Vorschlag

■ „Der Flüchtling“ – Theater im Tränenpalast

„Zuerst“, erzählt der Flüchtling, „haben sie die Ausländer geholt. Als man den Fremden eine Grube gegraben hat, haben alle danebengestanden und zugeschaut. Später haben sie auch die Unsrigen geholt.“ Nur ihm gelang es, vom Transport abzuspringen und zu fliehen. Wenn er über die nahe Grenze kommt, ist er in Sicherheit – das Nachbarland wird ihm Asyl gewähren. Als Fritz Hochwälder 1945 sein Stück „Der Flüchtling“ schrieb, war er selbst Asylant. Nach dem Einmarsch der Deutschen hatte der Österreicher jüdischer Abstammung – dessen Eltern im Konzentrationslager ermordet wurden – aus seiner Heimat fliehen müssen. Fritz Hochwälder durchschwamm den Rhein, fand Asyl in der Schweiz, wo er bis zu seinem Tode 1986 blieb.

Die Figuren des Stückes haben keine Namen. Sie retten und verraten einander und bleiben dabei immer Repräsentanten gegensätzlicher Geisteshaltungen. „Ich kann mich nicht um alles kümmern“, sagt die Frau des Grenzwächters, die sich dann doch kümmert und ihr Leben riskiert, um den Flüchtling zu schützen. „Man muß sich wehren“, sagt der Flüchtling und steht damit in krassem Gegensatz zur Überzeugung des Grenzwächters: „Wer sich widersetzt, ist ein Trottel.“ Die Fülle der Sentenzen und die Eindeutigkeit der Positionen bringt das Stück in Gefahr, zum Lehrstück zu versteinern. Die Inszenierung des „Independent Theaters“ im Tränenpalast ist sich dieser Tendenz bewußt und streicht deshalb gerade das Konkrete heraus. In Trachtenhosen, Bergstiefeln und altmodischer Uniformjacke spricht der Grenzwächter (Ulrich Grawunder) die naiven Monologe eines gutmütigen, obrigkeitsgläubigen Älplers – es fehlt ihm nur der Dialekt. Der Flüchtling (Stefan Krause), sein Gegner, Nebenbuhler und Komplize, hat den Habitus eines Intellektuellen der Vorkriegszeit.

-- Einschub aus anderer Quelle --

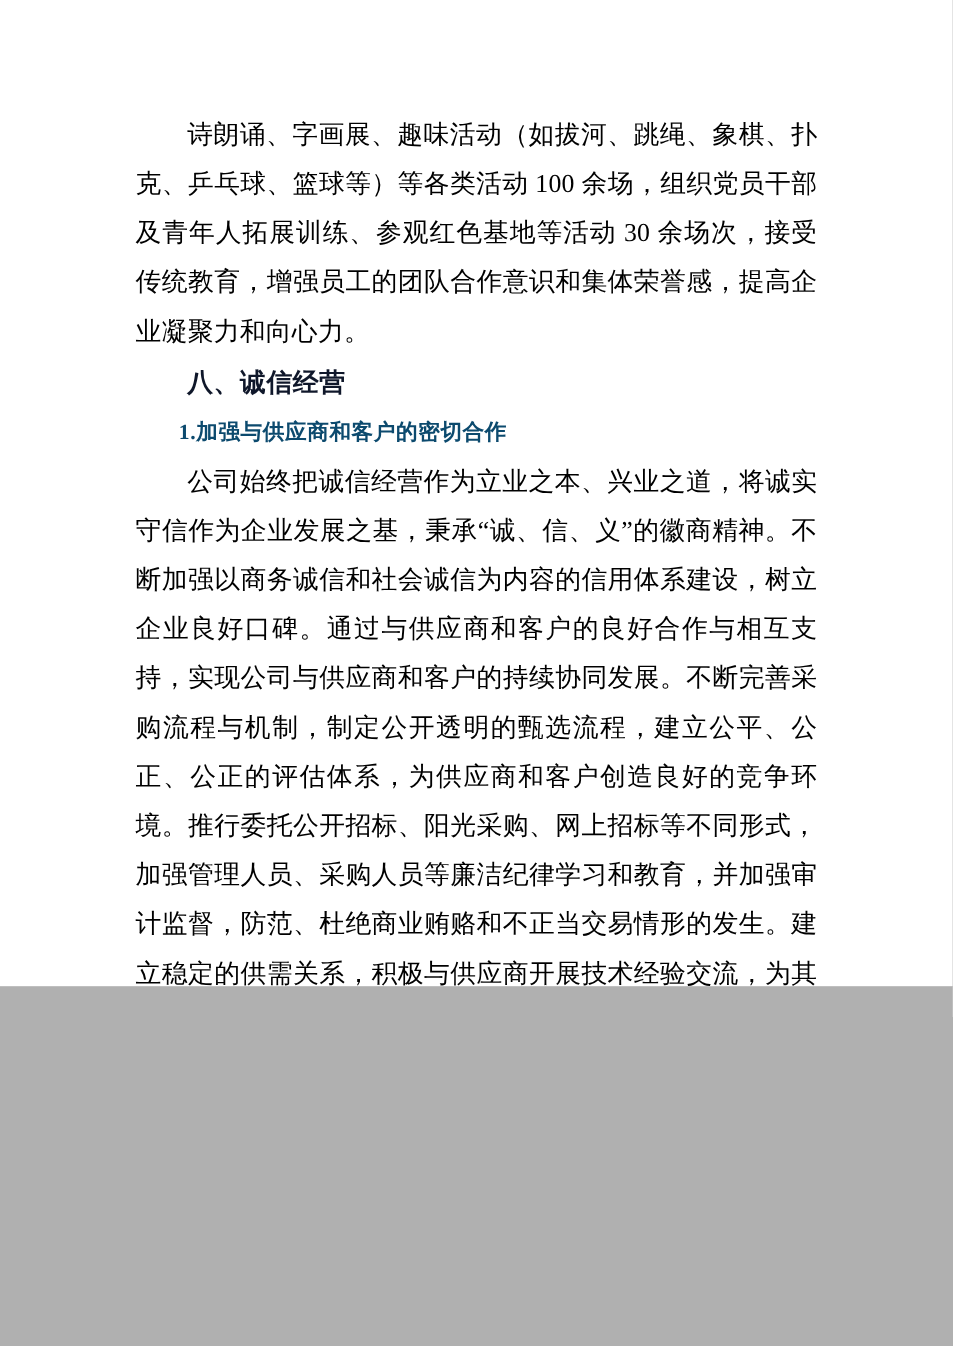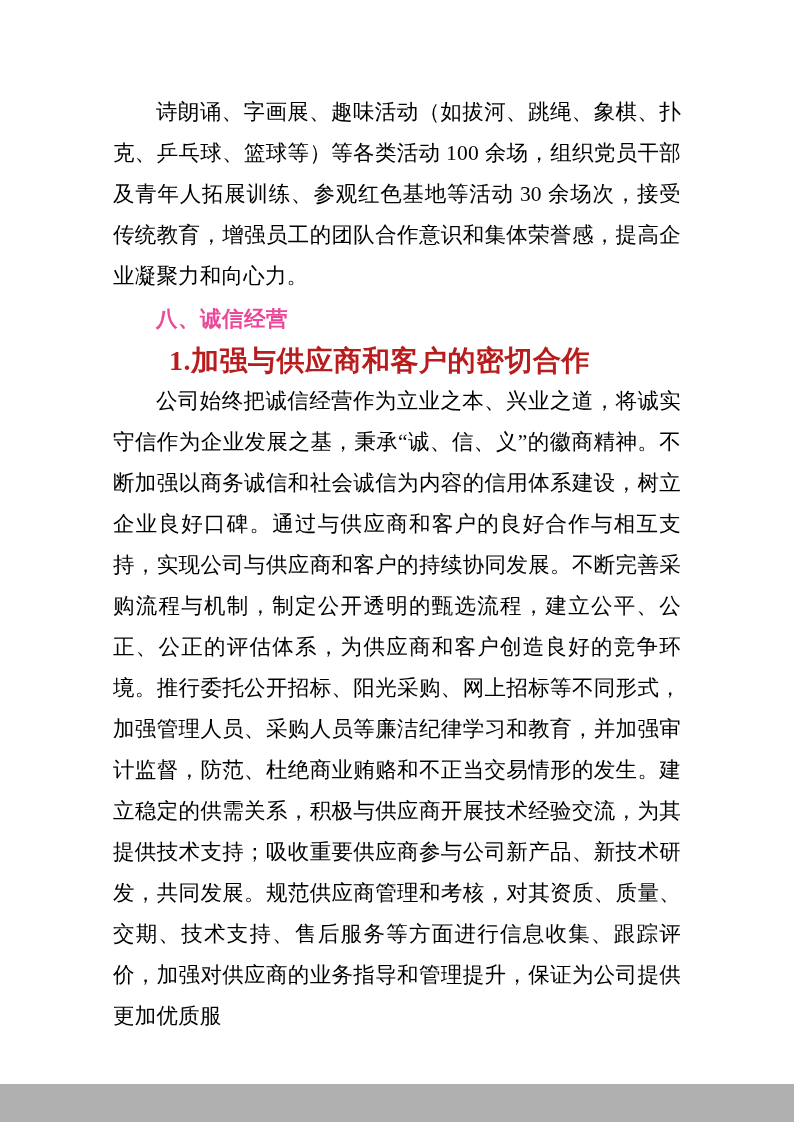--- a/index.html
+++ b/index.html
@@ -6,21 +6,21 @@
     margin: 0;
     padding: 0;
     background: #b0b0b0;
   }
   body {
     font-family: "Liberation Serif", "DejaVu Serif", serif;
   }
   .page {
     position: relative;
     width: 794px;
-    height: 1084px;
+    height: 822px;
     background: #ffffff;
     margin: 0 auto;
     box-sizing: border-box;
     overflow: hidden;
   }
   .content {
     position: absolute;
     left: 113px;
     top: 92px;
     width: 568px;
@@ -34,30 +34,30 @@
     letter-spacing: 0.2px;
     margin: 0;
   }
   .indent2 {
     text-indent: 2em;
   }
   .heading-section {
     font-size: 21.5px;
     line-height: 41px;
     font-weight: bold;
-    color: #ec4899;
+    color: #0f172a;
     margin: 0;
     text-indent: 2em;
     letter-spacing: 0.5px;
   }
   .heading-sub {
-    font-size: 28px;
+    font-size: 18px;
     line-height: 41px;
     font-weight: bold;
-    color: #b91c1c;
+    color: #0c4a6e;
     margin: 0;
     text-indent: 2em;
     letter-spacing: 0.5px;
   }
   .gap-small { height: 2px; }
   .page-number {
     position: absolute;
     left: 0;
     right: 0;
     top: 1036px;

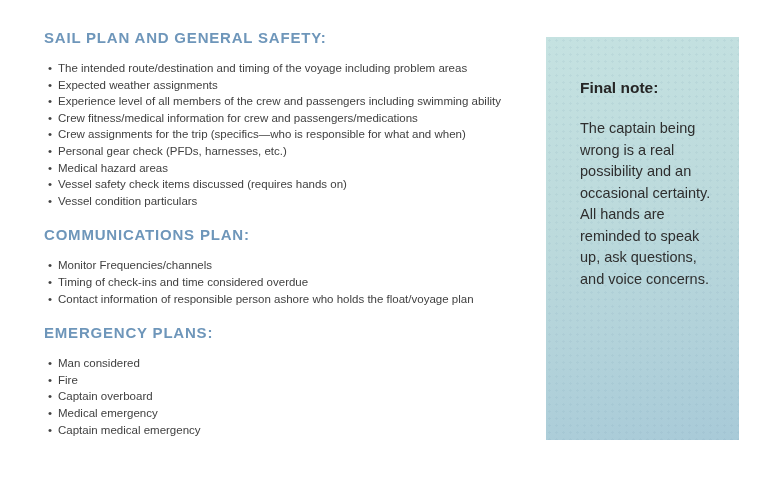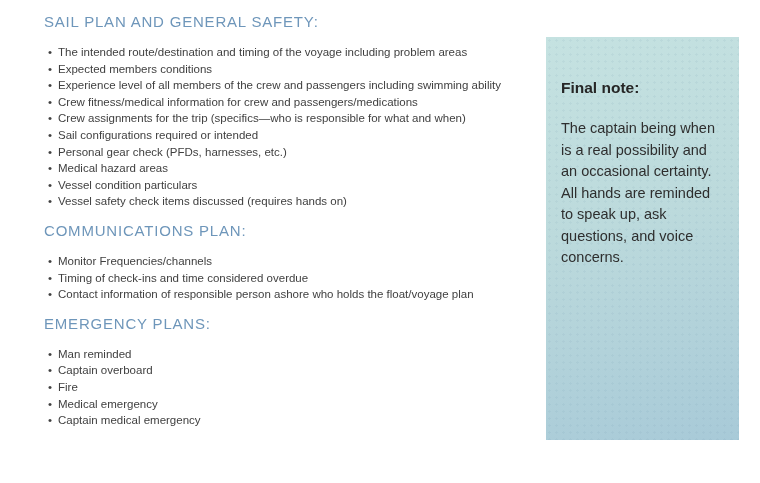--- a/index.html
+++ b/index.html
@@ -15,24 +15,24 @@
     background: #ffffff;
     overflow: hidden;
   }
   .content {
     position: absolute;
     left: 44px;
     top: 12px;
     width: 485px;
   }
   .section h2 {
-    margin: 0 0 3px 0;
+    margin: 16px 0 3px 0;
     font-size: 15px;
     line-height: 20px;
-    font-weight: 400;
+    font-weight: 700;
     letter-spacing: 0.8px;
     color: #6e96ba;
   }
   .section ul {
     list-style: none;
     margin: 12px 0 11px 0;
     padding: 0 0 0 4px;
   }
   .section li {
     position: relative;
@@ -48,21 +48,21 @@
     top: 0;
     color: #3f3f3f;
   }
   .final-note {
     position: absolute;
     left: 546px;
     top: 37px;
     width: 193px;
     height: 403px;
     box-sizing: border-box;
-    padding: 42px 22px 20px 15px;
+    padding: 42px 22px 20px 34px;
     background-image:
       radial-gradient(rgba(110,150,170,0.10) 1px, transparent 1.3px),
       linear-gradient(165deg, #c5e2e1 0%, #bcdadc 45%, #a8cad8 100%);
     background-size: 7px 7px, 100% 100%;
   }
   .final-note h3 {
     margin: 0 0 21px 0;
     font-size: 15.5px;
     font-weight: 700;
     color: #262626;
@@ -78,52 +78,51 @@
 <body>
 
 <div class="slide">
 
   <div class="content">
 
     <div class="section">
       <h2>SAIL PLAN AND GENERAL SAFETY:</h2>
       <ul>
           <li>The intended route/destination and timing of the voyage including problem areas</li>
-          <li>Expected members conditions</li>
+          <li>Expected weather assignments</li>
           <li>Experience level of all members of the crew and passengers including swimming ability</li>
           <li>Crew fitness/medical information for crew and passengers/medications</li>
           <li>Crew assignments for the trip (specifics—who is responsible for what and when)</li>
-          <li>Sail configurations required or intended</li>
           <li>Personal gear check (PFDs, harnesses, etc.)</li>
           <li>Medical hazard areas</li>
+          <li>Vessel safety check items discussed (requires hands on)</li>
           <li>Vessel condition particulars</li>
-          <li>Vessel safety check items discussed (requires hands on)</li>
         </ul>
     </div>
 
     <div class="section">
       <h2>COMMUNICATIONS PLAN:</h2>
       <ul>
           <li>Monitor Frequencies/channels</li>
           <li>Timing of check-ins and time considered overdue</li>
           <li>Contact information of responsible person ashore who holds the float/voyage plan</li>
         </ul>
     </div>
 
     <div class="section">
       <h2>EMERGENCY PLANS:</h2>
       <ul>
-          <li>Man reminded</li>
+          <li>Man considered</li>
+          <li>Fire</li>
           <li>Captain overboard</li>
-          <li>Fire</li>
           <li>Medical emergency</li>
           <li>Captain medical emergency</li>
         </ul>
     </div>
 
   </div>
 
   <aside class="final-note">
     <h3>Final note:</h3>
-    <p>The captain being when is a real possibility and an occasional certainty. All hands are reminded to speak up, ask questions, and voice concerns.</p>
+    <p>The captain being wrong is a real possibility and an occasional certainty. All hands are reminded to speak up, ask questions, and voice concerns.</p>
   </aside>
 
 </div>
 
 </body></html>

Dankenswerterweise verzichten die Darsteller darauf, die ohnehin deutlichen Verbindungen zur Gegenwart noch extra zu betonen. Nur sie können das Stück interessant machen, denn dem solide-symmetrischen Aufbau mangelt es an Originalität: Alle möglichen Zweierkonstellationen werden ausgeschöpft, bis sich am Ende alle drei Personen treffen. Störend wirkt auch, daß das Stück unentschieden zwischen verschiedenen Formen schwankt. Ein Liebes- und Eifersuchtsdrama deutet sich an, ohne sich jemals zu entfalten, und obwohl Hochstätter den ernsten Ton stets beibehält, greift er, wenn die Frau (Renate Weyl) einen fremden Mann im Ehebett versteckt und sich dann in durchschaubare Ausreden rettet, zu den Mitteln der Posse. Miriam Hoffmeyer

Das Stück wird von einer Ausstellung von Künstlern aus sechs Ländern begleitet. Zu sehen ist es bis einschl. 29.6. und von 12. bis 24.7., 19 Uhr, im Tränenpalast, S-Bahnhof Friedrichstraße.